Database for Financial Analysis I - SQLite

After merging and reshaping the datasets, we can use SQLite to store, organize and manipulate data in smaller environments.
SQLite is a public-domain software package that provides a relational database management system.



[img: SQL flowchart]


Goals: Automate Financial Analysis Process in SQLite

- Install Scientific Python "sqlite3" to convert Excel file into SQLite database in 8 lines of code
- Excel file will be updated after rerun/reconnect to SQLite
- Set index and modifying primary key in SQLite or in Python
- Create and save query result table in SQLite and Excel
- Create and alter tables with pandas
- Insert columns to the tables        
- Use free graphical user interface (GUI) tools to run SQL queries on database 


Connecting SQLite

- The first row in each sheet should have legal column names
- Excel tab name cannot have spaces, but underscores are acceptable 
- Here is the conversion codes:
  - Import library sqlite3
  - Name of Excel .xlsx file. SQLite database will have the same name and extension .db (filename+".db")
  - Use if_exists so we can repeat the process

Connect Excel file into SQlite
- The example file is a lsit of stocks with 4 tabs - market value, share, cost and combined

In [2]:
filename="data/SQLite/Stock" 
con=sqlite3.connect(filename+".db")  

wb=pd.read_excel(filename+'.xlsx',sheet_name=None)
for sheet in wb:
    wb[sheet].to_sql(sheet,con, index=False, if_exists='replace')
   
con.commit()
#con.close()
C:\apps\python36\python-3.6.3.amd64\lib\site-packages\pandas\core\generic.py:1534: UserWarning: The spaces in these column names will not be changed. In pandas versions < 0.14, spaces were converted to underscores.
  chunksize=chunksize, dtype=dtype)


Query the database

- The benefit of SQlite is we can set up unique identifer as primay key
- We can repeat/automate the query process when new data get updated 
- Save the query result to SQLite or Excel    


Join the table

- Option A : Inner join between the reinsurance, premium and loss tables 
- Option B : Selecting row


Option A : Using SQL for Inner Join between three tables

In [3]:
sql_statement='''
select
m.Symbol as Market_Tab,
s.Symbol as Share_Tab,
c.Symbol as Cost_Tab
from Market as m
join Share as s on s.Symbol=m.Symbol
join Cost as c on c.Symbol=m.Symbol
'''
df = pd.read_sql(sql_statement,con)

df.to_sql('/SQlite/QueryResult', con,if_exists='replace') 
df.to_excel('data/SQlite/QueryResult.xlsx') 

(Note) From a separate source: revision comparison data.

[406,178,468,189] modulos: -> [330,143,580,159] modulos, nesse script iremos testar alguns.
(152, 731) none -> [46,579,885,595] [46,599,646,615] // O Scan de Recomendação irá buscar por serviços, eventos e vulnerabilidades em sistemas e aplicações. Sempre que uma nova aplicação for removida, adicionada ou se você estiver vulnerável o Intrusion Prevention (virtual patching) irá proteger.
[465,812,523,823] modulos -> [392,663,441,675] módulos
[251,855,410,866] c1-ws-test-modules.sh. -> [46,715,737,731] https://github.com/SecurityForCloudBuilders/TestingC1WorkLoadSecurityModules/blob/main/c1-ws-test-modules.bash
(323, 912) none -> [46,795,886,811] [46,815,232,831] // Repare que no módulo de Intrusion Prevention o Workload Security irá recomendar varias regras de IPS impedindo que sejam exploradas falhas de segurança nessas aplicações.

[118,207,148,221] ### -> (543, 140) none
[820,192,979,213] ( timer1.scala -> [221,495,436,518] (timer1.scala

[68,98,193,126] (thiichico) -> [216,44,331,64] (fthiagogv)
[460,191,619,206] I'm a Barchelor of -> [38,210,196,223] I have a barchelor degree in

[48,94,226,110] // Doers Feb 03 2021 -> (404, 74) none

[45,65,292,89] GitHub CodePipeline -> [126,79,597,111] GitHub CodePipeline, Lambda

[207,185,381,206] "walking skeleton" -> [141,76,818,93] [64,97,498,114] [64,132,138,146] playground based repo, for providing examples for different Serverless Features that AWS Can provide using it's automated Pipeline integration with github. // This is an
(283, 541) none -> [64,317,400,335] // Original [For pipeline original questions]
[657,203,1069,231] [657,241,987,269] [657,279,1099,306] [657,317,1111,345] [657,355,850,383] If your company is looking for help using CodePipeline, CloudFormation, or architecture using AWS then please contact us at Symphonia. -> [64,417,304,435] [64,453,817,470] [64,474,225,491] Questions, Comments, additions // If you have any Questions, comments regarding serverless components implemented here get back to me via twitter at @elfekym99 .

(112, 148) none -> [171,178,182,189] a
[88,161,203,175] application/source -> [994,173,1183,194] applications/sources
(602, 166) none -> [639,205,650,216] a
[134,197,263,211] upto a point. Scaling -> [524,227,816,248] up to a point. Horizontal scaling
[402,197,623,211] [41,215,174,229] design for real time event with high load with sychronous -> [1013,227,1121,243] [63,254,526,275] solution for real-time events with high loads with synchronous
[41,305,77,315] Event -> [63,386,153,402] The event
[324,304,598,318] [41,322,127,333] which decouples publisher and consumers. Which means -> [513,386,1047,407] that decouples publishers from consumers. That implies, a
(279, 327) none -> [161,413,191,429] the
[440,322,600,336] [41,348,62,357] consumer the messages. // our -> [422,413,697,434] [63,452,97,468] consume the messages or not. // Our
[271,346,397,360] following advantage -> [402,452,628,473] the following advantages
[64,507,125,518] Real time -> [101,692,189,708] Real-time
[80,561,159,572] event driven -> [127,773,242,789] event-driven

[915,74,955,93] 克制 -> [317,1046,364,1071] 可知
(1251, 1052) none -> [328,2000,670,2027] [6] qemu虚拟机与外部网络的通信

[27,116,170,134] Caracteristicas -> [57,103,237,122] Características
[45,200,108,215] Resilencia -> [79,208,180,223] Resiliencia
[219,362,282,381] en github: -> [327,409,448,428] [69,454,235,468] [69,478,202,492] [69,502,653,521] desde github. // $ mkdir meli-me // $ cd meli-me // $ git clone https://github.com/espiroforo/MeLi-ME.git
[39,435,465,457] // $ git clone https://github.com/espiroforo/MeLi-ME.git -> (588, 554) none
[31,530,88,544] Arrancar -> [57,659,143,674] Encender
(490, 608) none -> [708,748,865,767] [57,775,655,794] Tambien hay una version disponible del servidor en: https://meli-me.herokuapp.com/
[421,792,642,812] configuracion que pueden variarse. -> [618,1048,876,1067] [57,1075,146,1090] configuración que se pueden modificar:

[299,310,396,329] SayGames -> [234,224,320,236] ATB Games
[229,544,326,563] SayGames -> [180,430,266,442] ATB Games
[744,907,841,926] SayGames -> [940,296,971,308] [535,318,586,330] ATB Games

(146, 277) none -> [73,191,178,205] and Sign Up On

Option B : Using Pandas issuing SQL command for Inner Join between three tables

In [4]:
sql_statement='select * from Market'
df_market = pd.read_sql(sql_statement,con)
df_market['Market_Tab']=df_market['Symbol']

sql_statement='select * from Share'
df_share = pd.read_sql(sql_statement,con)
df_share['Share_Tab']=df_share['Symbol']

sql_statement='select * from Cost'
df_cost = pd.read_sql(sql_statement,con)
df_cost['Cost_Tab']=df_cost['Symbol']

df_merge = pd.merge(df_market, df_share, on=['Symbol'], how='inner', suffixes=['_from_Market_Tab','_from_Share_Tab'])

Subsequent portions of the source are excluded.